▶
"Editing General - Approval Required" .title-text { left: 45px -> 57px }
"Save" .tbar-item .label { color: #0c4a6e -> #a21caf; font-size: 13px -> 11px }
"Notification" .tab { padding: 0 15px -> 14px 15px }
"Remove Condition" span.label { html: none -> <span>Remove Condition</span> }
◀
▶
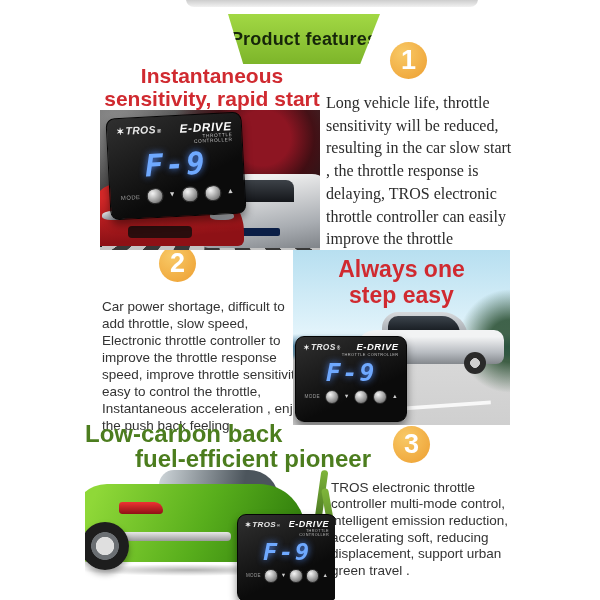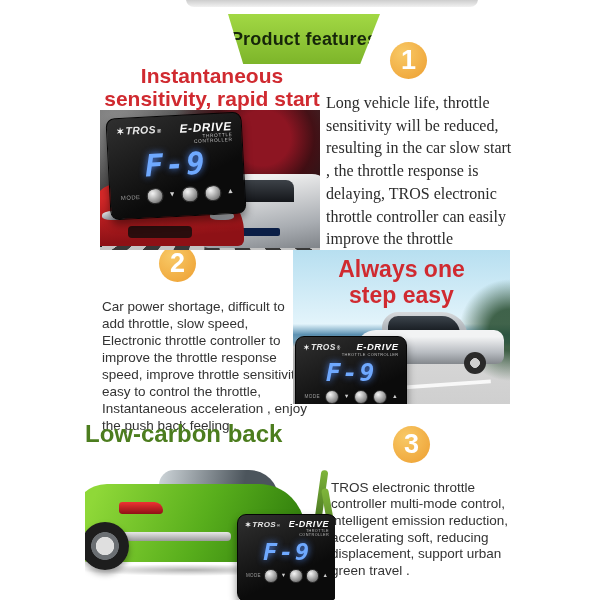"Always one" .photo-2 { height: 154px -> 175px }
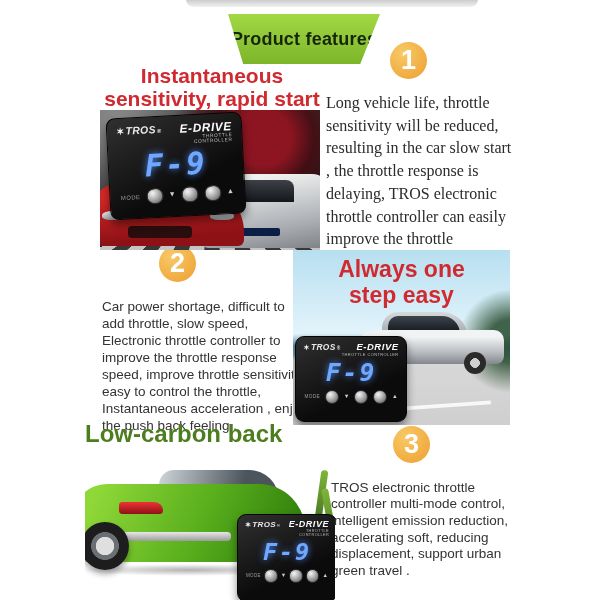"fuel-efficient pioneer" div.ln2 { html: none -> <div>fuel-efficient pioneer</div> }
◀
* Task brief:
Could you reproduce exactly the lines of the entries above, from the one with "General - Approval" through the one with "none -> <span>Remove", and nothing else?

* Written solution:
"Editing General - Approval Required" .title-text { left: 45px -> 57px }
"Save" .tbar-item .label { color: #0c4a6e -> #a21caf; font-size: 13px -> 11px }
"Notification" .tab { padding: 0 15px -> 14px 15px }
"Remove Condition" span.label { html: none -> <span>Remove Condition</span> }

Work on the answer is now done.